A major aspect of the gameplay vision for Pioneer is to move away from the mass-limited equipment system, replacing it with a volume-based capacity metric that provides more flexibility when deciding how to outfit your ship. Another aspect is to provide the player with visible feedback about the state of their ship, including rendering visible weapons in the correct locations on the hull.

When considering the physical volume and placement of equipment, it becomes apparent that some equipment is purely internal, with the assumption that it can be mounted anywhere; other equipment (like ­hyperdrives and shield generators) generally must be mounted in specific areas[1] and have a 'slot limit' on how many can be installed; and some equipment (weapons, sensors, and scoops) need to be mounted on the exterior of the craft to function.

To manage this distinction, we plan to use a hardpoint-based model for external equipment.
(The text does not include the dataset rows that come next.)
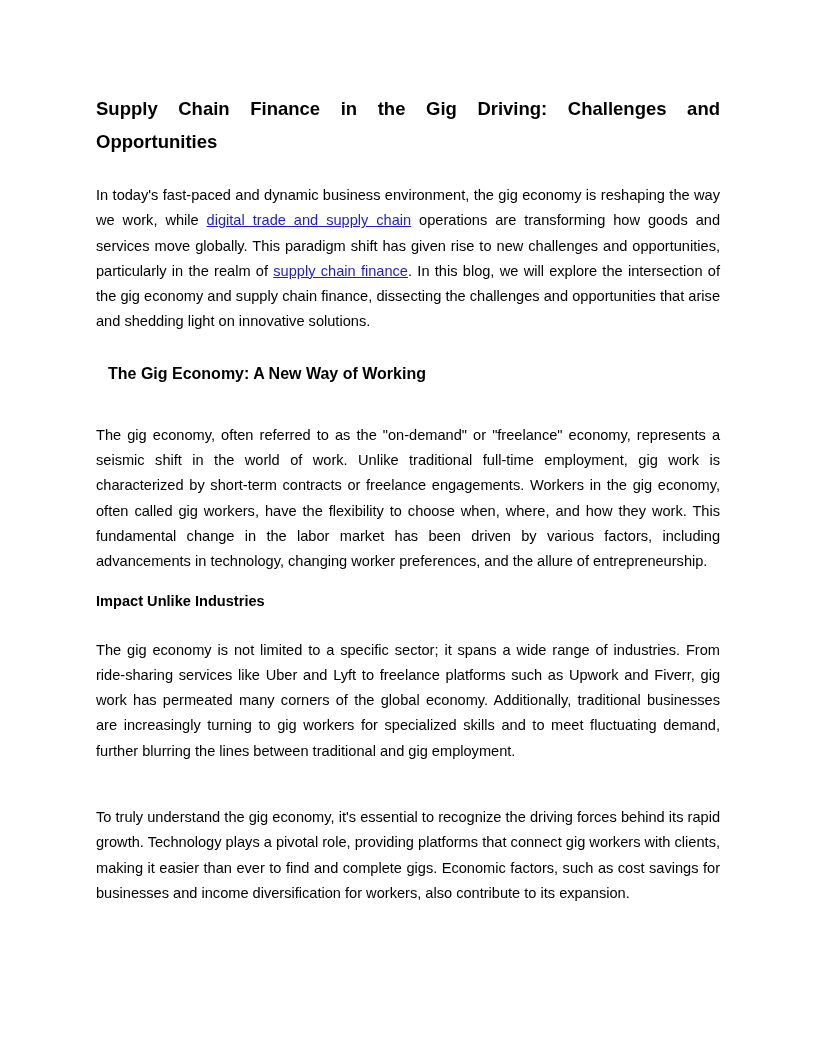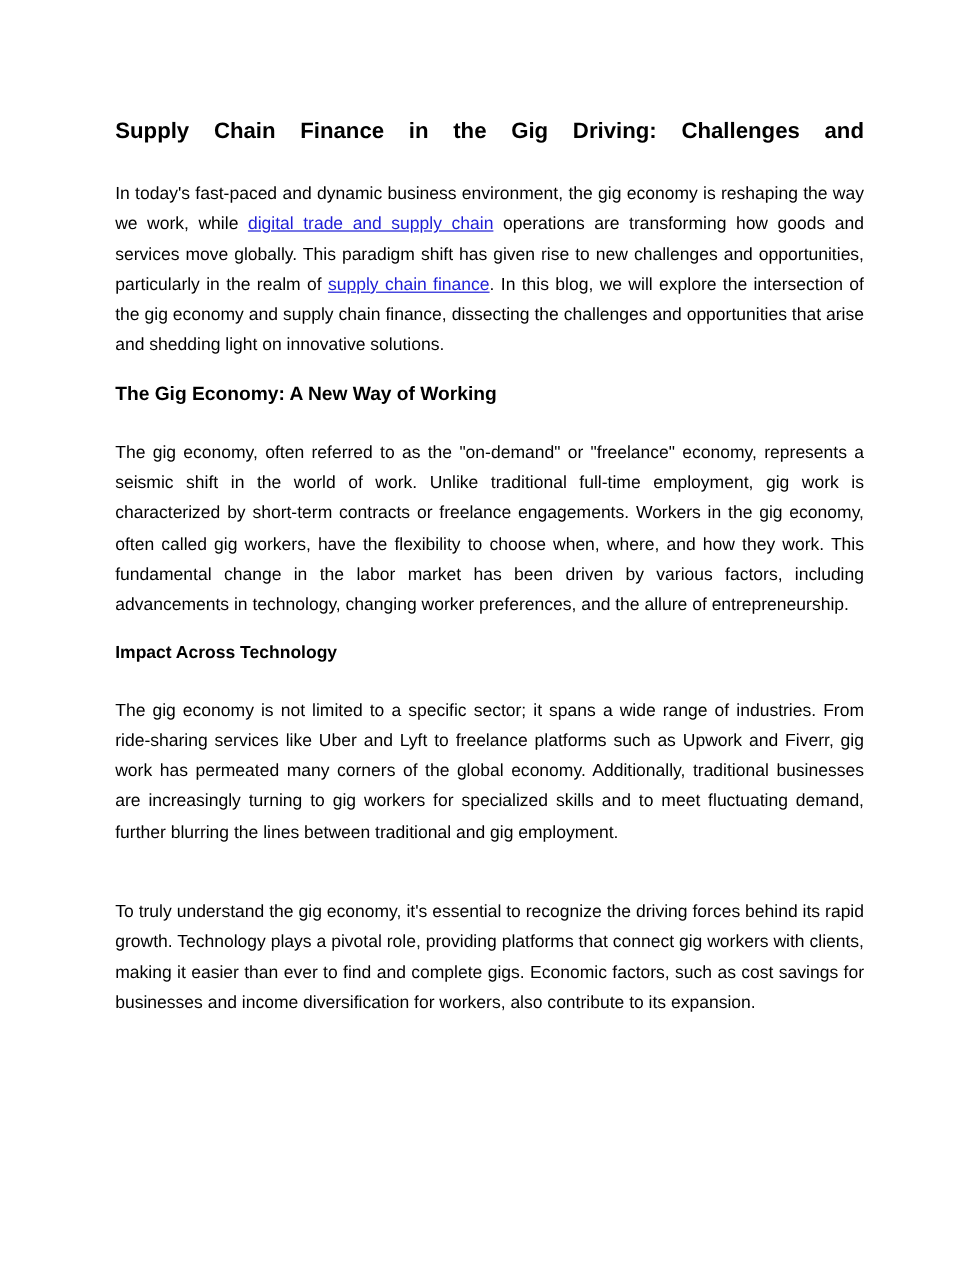"Opportunities" span.line2 { html: none -> <span>Opportunities</span> }
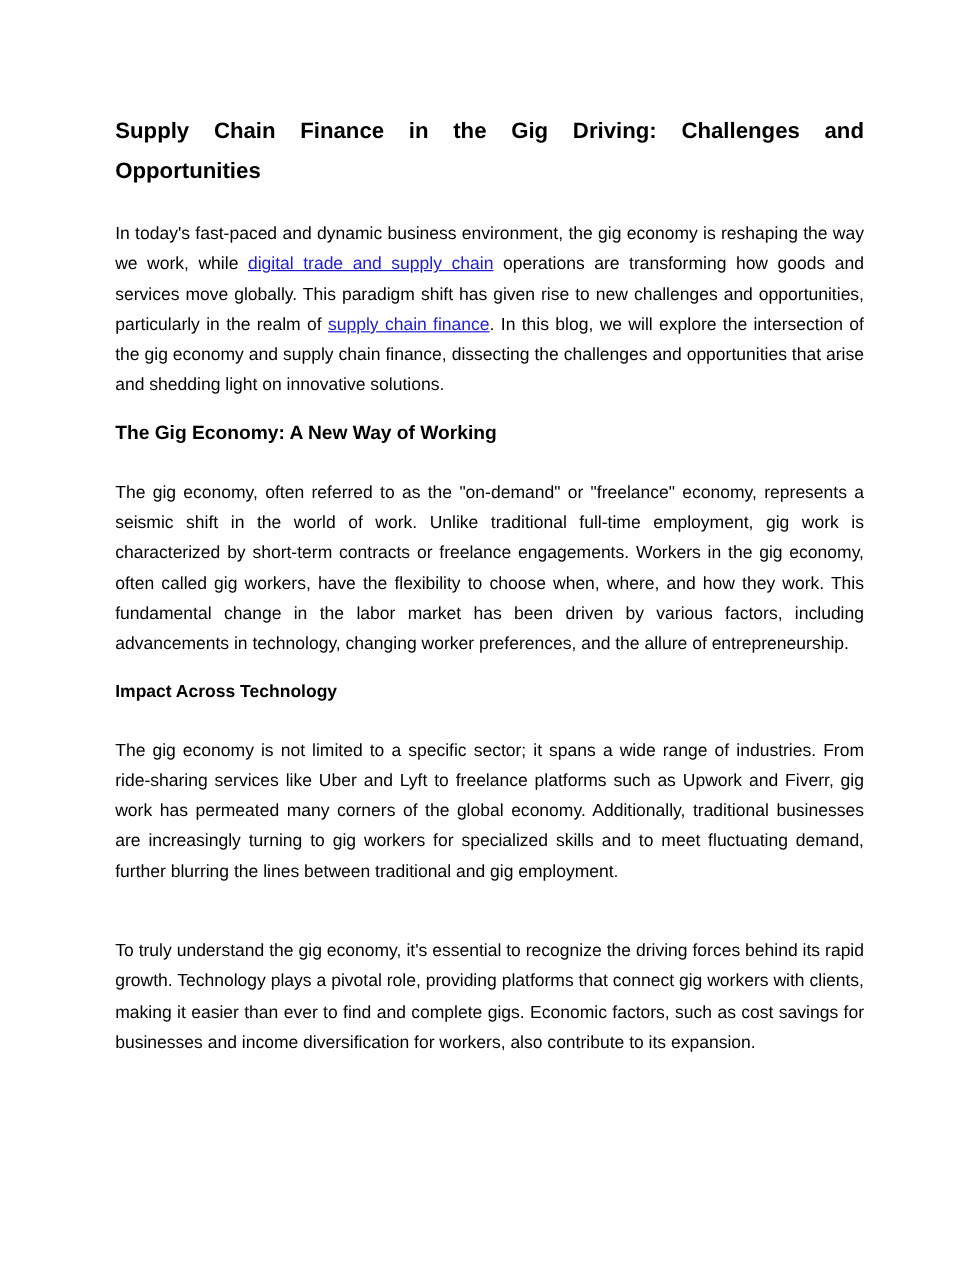"The Gig Economy: A New" h2.h2 { margin: 0 -> 12px }
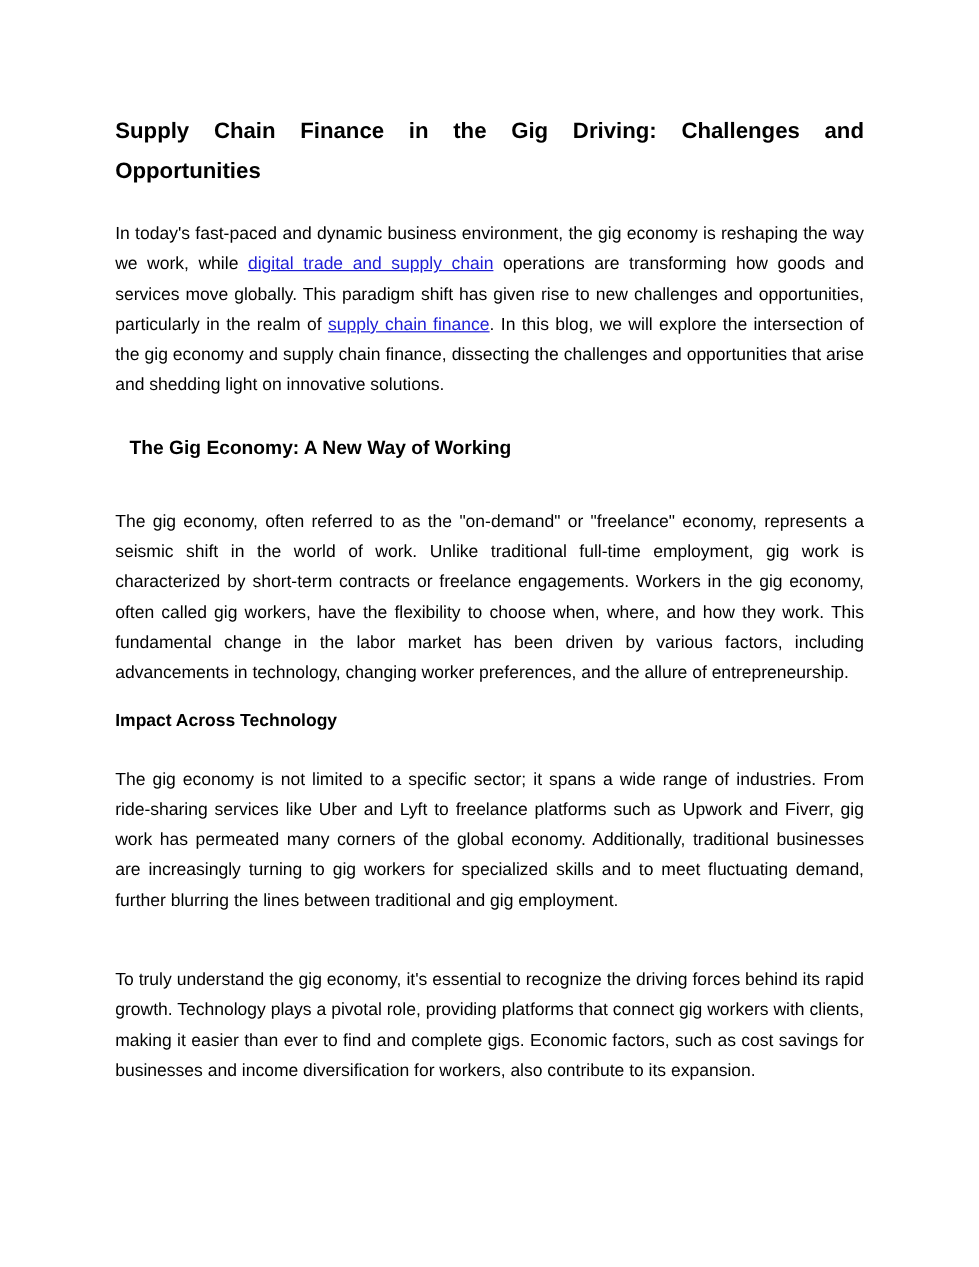"Impact Across Technology" h3.h3 { text: Across Technology -> Unlike Industries }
Hardpoints are defined by the ship designer and associated with a physical point on the craft's exterior, with an associated type[2] that controls what items can be mounted in that hardpoint. To simplify authoring of content and ensure item compatibility between ships without clipping, hardpoints are grouped into specific size classes which define spatial constraints on both the ship model and the equipment item model.

All equipment consumes some amount of internal capacity (for mounting, power couplings, ammunition storage / fuel processing, etc.) but items that mount in hardpoints consume drastically less due to most of their volume being outside the craft, or being stored in a dedicated space inside the hull.

In the future, we plan to add some additional properties to hardpoints controlling things like power draw, data bandwidth (for targeting or sensors), and heat dissipation. These properties will provide more levers for tweaking ship balance and allow each ship type to fit a specific gameplay role.

Slot-based internal equipment uses a slightly more relaxed model; slot groups are defined by a size and count, but the details of which individual slot contains the item are abstracted away internally by the equipment system. Internally-mounted equipment items allocate their volume from a common internal capacity pool, and an empty slot consumes no volume.

Finally, certain equipment items may be "slot-less"; they could be mounted anywhere in the ship provided there is enough equipment capacity to hold them. Cargo bays are the primary example; it may be possible to convert a ship's equipment space directly into cargo space by installing the requisite number of cargo bays.[3]

Weapon Hardpoints

Weapons here refer to fixed or gimballed mounts for gun-style weapons (e.g. lasers, ballistics, etc.); missiles are handled separately, and turrets are handled via a separate hardpoint type.

Weapons are best used for combat within 1-5km, depending on projectile velocity and target aspect ratio.[4]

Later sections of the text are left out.